[Items listed in a dataset]
- Opening Delimiter -

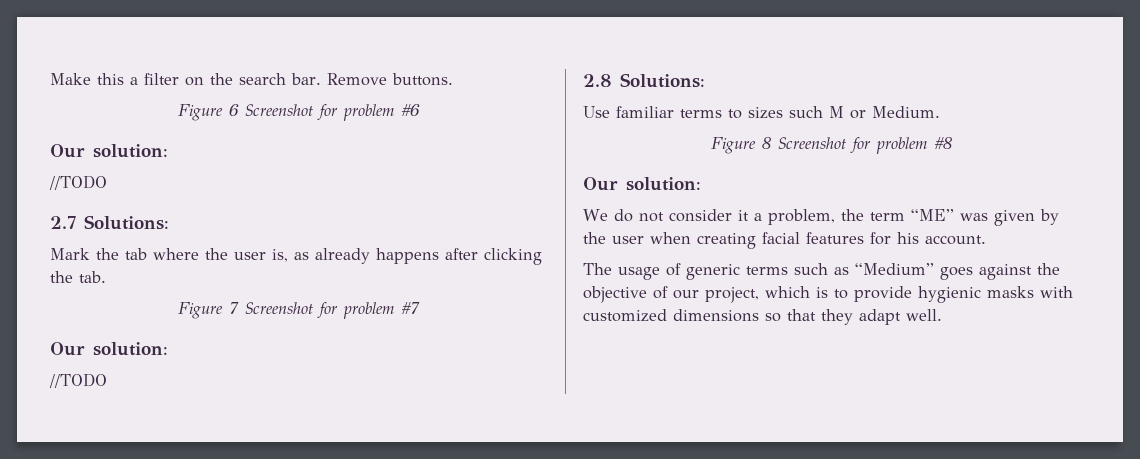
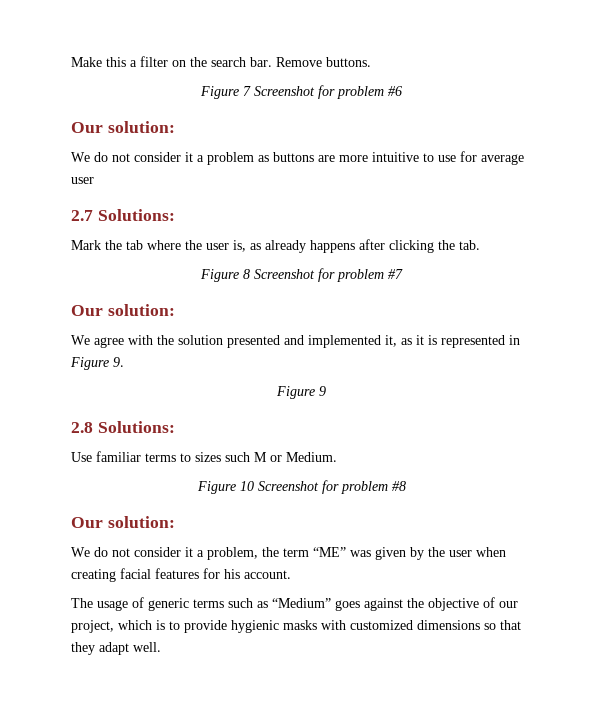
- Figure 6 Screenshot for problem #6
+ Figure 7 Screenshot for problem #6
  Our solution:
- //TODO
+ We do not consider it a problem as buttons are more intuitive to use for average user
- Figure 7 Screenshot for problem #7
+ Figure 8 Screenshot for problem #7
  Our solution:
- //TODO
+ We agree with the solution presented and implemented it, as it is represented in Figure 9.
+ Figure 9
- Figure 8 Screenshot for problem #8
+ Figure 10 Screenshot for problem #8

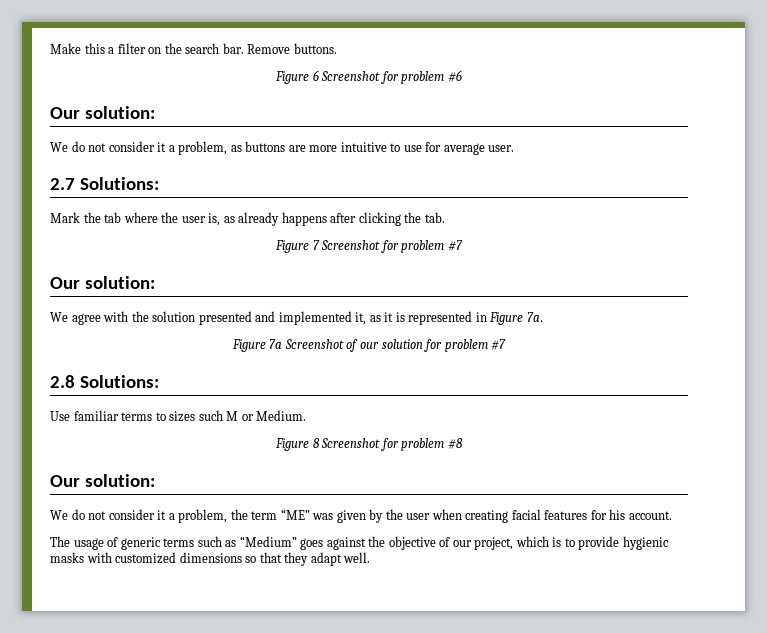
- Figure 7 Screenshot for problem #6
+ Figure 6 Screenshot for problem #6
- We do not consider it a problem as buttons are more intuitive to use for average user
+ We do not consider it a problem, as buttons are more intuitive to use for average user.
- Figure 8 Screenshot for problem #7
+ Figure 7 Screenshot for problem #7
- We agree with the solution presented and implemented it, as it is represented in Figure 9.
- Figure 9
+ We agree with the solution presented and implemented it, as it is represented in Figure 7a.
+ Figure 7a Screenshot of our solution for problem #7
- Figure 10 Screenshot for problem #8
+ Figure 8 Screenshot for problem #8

- Closing Delimiter -

When the word "with" shows up in a line of the entries, pull that line out.

+ We agree with the solution presented and implemented it, as it is represented in Figure 9.
- We agree with the solution presented and implemented it, as it is represented in Figure 9.
+ We agree with the solution presented and implemented it, as it is represented in Figure 7a.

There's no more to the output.